Produce a word-for-word copy of the data below.

☆ ☆ ☆ ☆ ☆

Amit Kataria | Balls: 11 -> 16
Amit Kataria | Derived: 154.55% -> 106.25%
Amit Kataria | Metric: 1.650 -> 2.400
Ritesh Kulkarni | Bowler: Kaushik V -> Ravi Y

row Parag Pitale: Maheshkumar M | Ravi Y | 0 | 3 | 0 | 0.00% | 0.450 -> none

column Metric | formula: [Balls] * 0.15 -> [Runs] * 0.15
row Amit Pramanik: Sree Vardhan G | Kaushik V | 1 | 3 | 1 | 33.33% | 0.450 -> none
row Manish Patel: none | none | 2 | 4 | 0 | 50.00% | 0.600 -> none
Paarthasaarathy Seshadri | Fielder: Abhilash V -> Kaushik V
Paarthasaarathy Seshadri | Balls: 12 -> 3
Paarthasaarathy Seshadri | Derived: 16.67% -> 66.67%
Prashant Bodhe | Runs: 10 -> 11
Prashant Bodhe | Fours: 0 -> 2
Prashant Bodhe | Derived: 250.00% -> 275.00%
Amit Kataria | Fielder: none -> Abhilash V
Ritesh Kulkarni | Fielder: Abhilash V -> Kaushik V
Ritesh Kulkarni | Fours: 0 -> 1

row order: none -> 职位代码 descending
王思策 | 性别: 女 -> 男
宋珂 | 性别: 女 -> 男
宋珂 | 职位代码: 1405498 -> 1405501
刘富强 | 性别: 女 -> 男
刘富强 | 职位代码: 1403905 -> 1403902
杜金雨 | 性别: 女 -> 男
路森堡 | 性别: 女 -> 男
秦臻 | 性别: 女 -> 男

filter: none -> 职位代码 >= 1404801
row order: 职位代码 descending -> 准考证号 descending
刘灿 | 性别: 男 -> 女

☆ ☆ ☆ ☆ ☆

## Output of the task
Amit Kataria | Balls: 11 -> 16
Amit Kataria | Derived: 154.55% -> 106.25%
Amit Kataria | Metric: 1.650 -> 2.400
Ritesh Kulkarni | Bowler: Kaushik V -> Ravi Y

row Parag Pitale: Maheshkumar M | Ravi Y | 0 | 3 | 0 | 0.00% | 0.450 -> none

column Metric | formula: [Balls] * 0.15 -> [Runs] * 0.15
row Amit Pramanik: Sree Vardhan G | Kaushik V | 1 | 3 | 1 | 33.33% | 0.450 -> none
row Manish Patel: none | none | 2 | 4 | 0 | 50.00% | 0.600 -> none
Paarthasaarathy Seshadri | Fielder: Abhilash V -> Kaushik V
Paarthasaarathy Seshadri | Balls: 12 -> 3
Paarthasaarathy Seshadri | Derived: 16.67% -> 66.67%
Prashant Bodhe | Runs: 10 -> 11
Prashant Bodhe | Fours: 0 -> 2
Prashant Bodhe | Derived: 250.00% -> 275.00%
Amit Kataria | Fielder: none -> Abhilash V
Ritesh Kulkarni | Fielder: Abhilash V -> Kaushik V
Ritesh Kulkarni | Fours: 0 -> 1

row order: none -> 职位代码 descending
王思策 | 性别: 女 -> 男
宋珂 | 性别: 女 -> 男
宋珂 | 职位代码: 1405498 -> 1405501
刘富强 | 性别: 女 -> 男
刘富强 | 职位代码: 1403905 -> 1403902
杜金雨 | 性别: 女 -> 男
路森堡 | 性别: 女 -> 男
秦臻 | 性别: 女 -> 男

filter: none -> 职位代码 >= 1404801
row order: 职位代码 descending -> 准考证号 descending
刘灿 | 性别: 男 -> 女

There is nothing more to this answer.